What’s more, this collaborative effort aids even in forecasting floods, Dr. Madhulika Guhathakurta, a renowned astrophysicist and Senior Adviser at NASA Heliophysics, told RT on the sidelines of an international conference hosted by the Astronomical Society of India in Bengaluru, last month.
She said at FDL, satellite images or data collected by the Solar Dynamics Observatory and telescopes in the past are made AI-ready to demonstrate the efficacy of forecasting Coronal Mass Ejection (CME), tons of red-hot dust, sometimes a million tons, from the sun that travel across interplanetary space at 3,000km a second towards all planets, scientific probes, satellites, and the earth.

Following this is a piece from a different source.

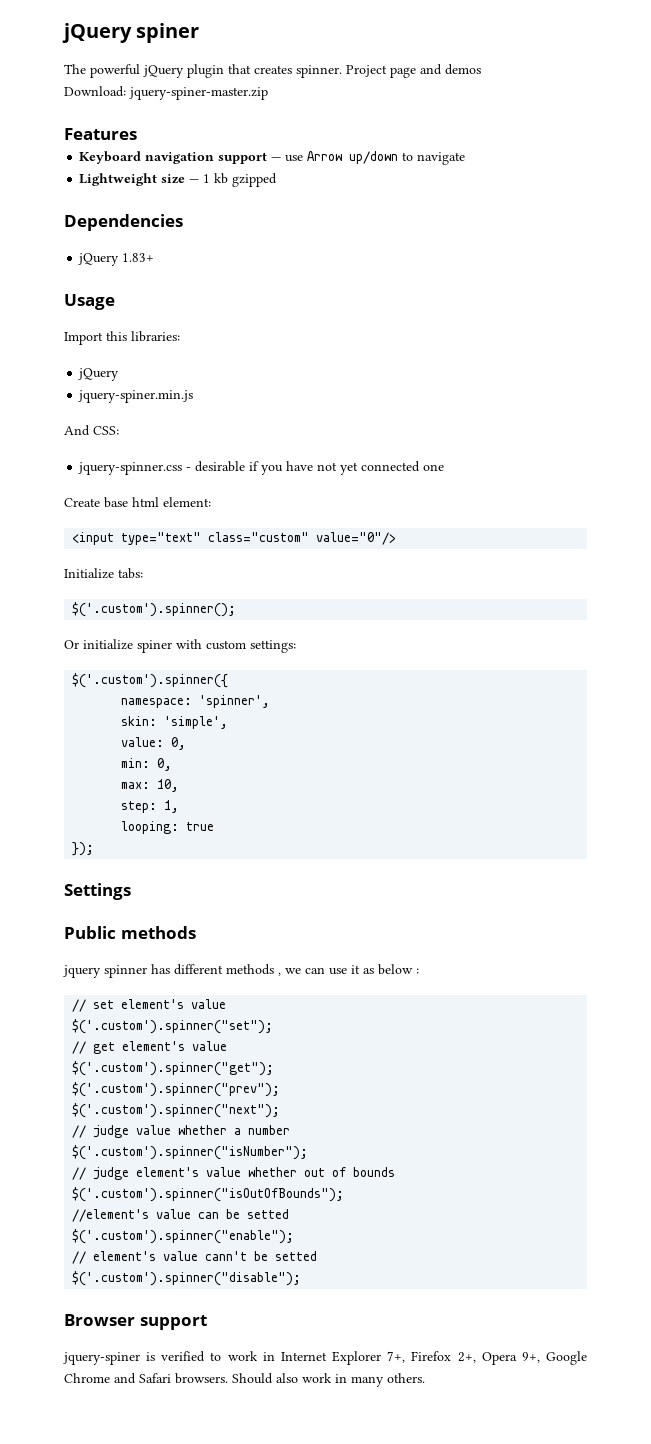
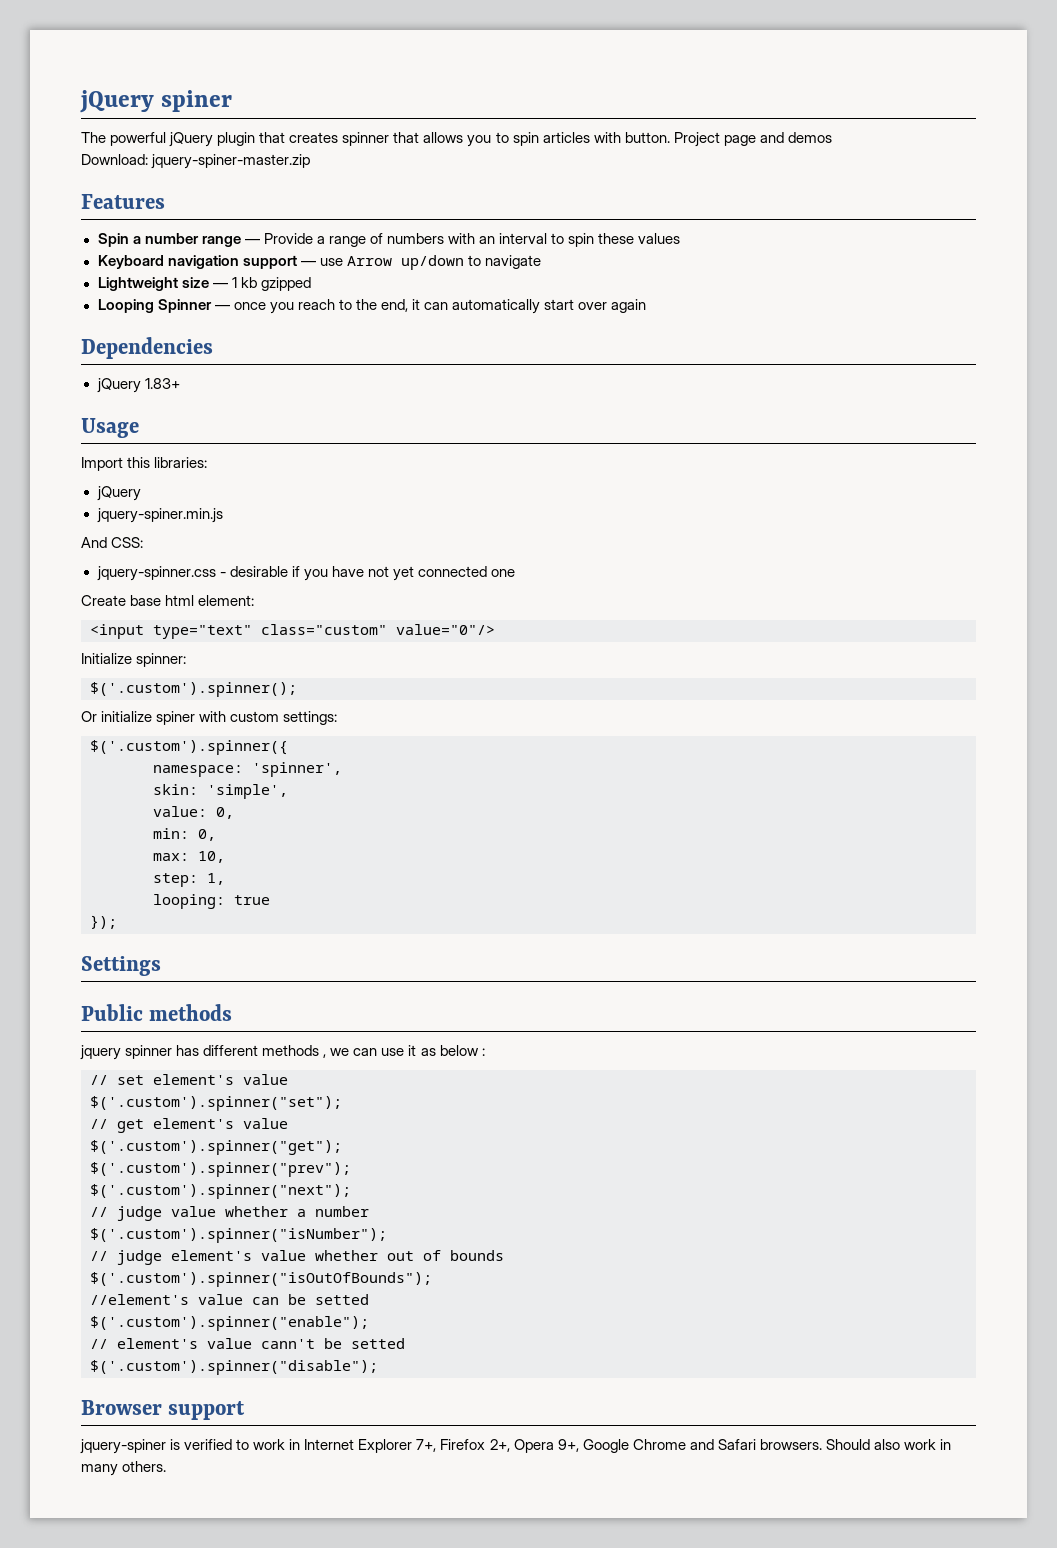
[296,65,342,78] spinner. -> [342,132,670,147] spinner that allows you to spin articles with button.
(137, 134) none -> [97,233,681,247] // Spin a number range — Provide a range of numbers with an interval to spin these values
(278, 180) none -> [97,299,647,314] // Looping Spinner — once you reach to the end, it can automatically start over again
[118,568,143,579] tabs: -> [136,653,187,667] spinner:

“We need a large quantity of data archived from various sources to develop AI-based products,” she said. “Even auto-calibration of instruments onboard scientific observatories, which degrade over time, is possible with the combination of archived data and AI. It saves the cost of such auto-calibration of instruments, which otherwise could be done through the launch of suborbital rockets with similar instruments. Virtual instruments, too, can be created in space as a replacement for either damaged or malfunctioning sensors with the coming together of astronomers and computer experts.”
Sci-fi or unfolding reality? Interdisciplinary teams of scientists and domain experts in AI are set to accelerate discoveries of new habitable worlds, aliens, and new organisms existing in interplanetary space besides rolling out products for applications like the early forecast of storms in space and on Earth, among others, with this combination of old data and AI tools.